The pattern of Recipient barriers fluctuated over the 1-year external facilitation intervention. Recipient barriers were reported more frequently than the Context and Innovation constructs during all monthly calls. We observed fluctuations in Recipient barriers related to provider skills and knowledge throughout the 12-month external facilitation intervention with such barriers starting out high (month 1), declining following initial training/education efforts (months 2–6), and then increasing again (month 7) as facilities expanded efforts to new clinics or dealt with chronic staff turnover. Initial facilitation efforts at the site visit and early implementation focused on providing education to fill gaps in knowledge and skills, which may explain the drop in Recipient barriers. However, the later rebound of these barriers reinforces the need for ongoing education and training to promote both expansion to new clinics and sustainability in the face of staff turnover. Throughout the study, barriers related the lack of resources and support for staff were also common and related to resistance from facility leadership to restructure existing resources (e.g., staffing, clinical caseloads). When this was the case, the facilitation team assisted the local clinics/staff with arranging meetings with facility leadership to discuss resource allocation or developing proposals designed to lay out specific resources needed to prescribe MOUD in non-substance use related clinics such as primary care, pain specialty clinics, and mental health. These proposals were then elevated to facility leadership for approval.

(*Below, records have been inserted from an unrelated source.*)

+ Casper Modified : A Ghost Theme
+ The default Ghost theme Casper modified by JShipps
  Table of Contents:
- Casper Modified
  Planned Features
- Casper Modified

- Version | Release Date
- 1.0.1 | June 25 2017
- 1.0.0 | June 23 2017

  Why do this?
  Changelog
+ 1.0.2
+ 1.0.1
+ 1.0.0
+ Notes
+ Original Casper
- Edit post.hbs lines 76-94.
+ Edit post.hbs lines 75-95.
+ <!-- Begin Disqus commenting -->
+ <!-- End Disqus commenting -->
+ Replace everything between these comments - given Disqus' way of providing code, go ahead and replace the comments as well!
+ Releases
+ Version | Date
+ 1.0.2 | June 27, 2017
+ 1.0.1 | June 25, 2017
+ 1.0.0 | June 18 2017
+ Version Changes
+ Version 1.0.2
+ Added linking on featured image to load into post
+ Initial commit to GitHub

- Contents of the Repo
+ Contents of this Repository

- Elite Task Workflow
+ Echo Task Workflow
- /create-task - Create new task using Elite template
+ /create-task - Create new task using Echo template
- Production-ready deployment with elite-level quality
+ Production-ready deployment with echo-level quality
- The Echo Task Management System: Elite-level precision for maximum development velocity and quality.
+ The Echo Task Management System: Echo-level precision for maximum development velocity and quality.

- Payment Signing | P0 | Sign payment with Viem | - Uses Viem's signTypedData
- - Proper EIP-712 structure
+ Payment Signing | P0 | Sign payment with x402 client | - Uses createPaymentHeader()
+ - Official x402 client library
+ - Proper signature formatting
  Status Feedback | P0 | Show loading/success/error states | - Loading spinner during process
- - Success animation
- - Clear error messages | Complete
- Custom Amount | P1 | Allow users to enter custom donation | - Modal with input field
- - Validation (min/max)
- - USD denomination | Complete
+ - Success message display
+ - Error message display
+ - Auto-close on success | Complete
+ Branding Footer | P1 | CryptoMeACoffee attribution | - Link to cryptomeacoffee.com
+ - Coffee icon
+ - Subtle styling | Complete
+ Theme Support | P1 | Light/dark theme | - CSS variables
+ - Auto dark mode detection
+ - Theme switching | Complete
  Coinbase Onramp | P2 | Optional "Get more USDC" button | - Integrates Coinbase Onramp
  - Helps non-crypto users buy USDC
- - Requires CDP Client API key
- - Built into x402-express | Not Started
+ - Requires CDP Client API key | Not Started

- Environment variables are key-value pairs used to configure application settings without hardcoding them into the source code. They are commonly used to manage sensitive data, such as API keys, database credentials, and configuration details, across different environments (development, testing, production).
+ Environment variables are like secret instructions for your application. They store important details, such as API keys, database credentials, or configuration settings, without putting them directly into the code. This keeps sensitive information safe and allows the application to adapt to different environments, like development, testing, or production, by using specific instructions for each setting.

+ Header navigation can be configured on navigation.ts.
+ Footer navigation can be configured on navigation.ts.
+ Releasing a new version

Patterns of context barriers over 1-year of external facilitation

As shown in Fig. 1, we observed a steady pattern of Context barriers over the first 5 months. During the next three months (months 6–8) we observed a slight, steady increase in the number of Context barriers referenced per facilitation call. The remaining calls (months 9–11) showed a downward trend in the number of Context barriers mentioned per monthly call across all facilities. Qualitative data suggested Context barriers were largely related to organizational and clinic-level infrastructure. These issues included who (and in what clinic) could provide MOUD, the frequency of follow-up care after MOUD initiation, and how medications would be ordered and stocked for in-clinic initiation. Reports of these barriers were generally consistent over time with a small increase just prior to the mid-point of the 12-month facilitation duration. The qualitative data, along with the experience of the facilitation team, suggests that the facilities generally started out with the belief that education and training (Recipients) would resolve their implementation barriers and lead to change. Therefore, most of the time and energy at the start of the implementation phase was focused on training and education. Once these issues resolved, facilities moved on to expand prescribing to other clinics, where they began to encounter contextual issues. The facilitation team assisted with these issues by providing resources for and examples of clinic standard operating procedures, clinical note templates for documentation, scheduling grids, and options for getting medications to patients before the initiation appointment. In addition, the facilitation team used their network of experienced providers at other facilities to set- up consultations regarding how clinics functioned in other facilities. This cross-facility consultation allowed struggling sites to hear about other successful facilities’ experiences and responses to barriers and then translate them to their own facilities.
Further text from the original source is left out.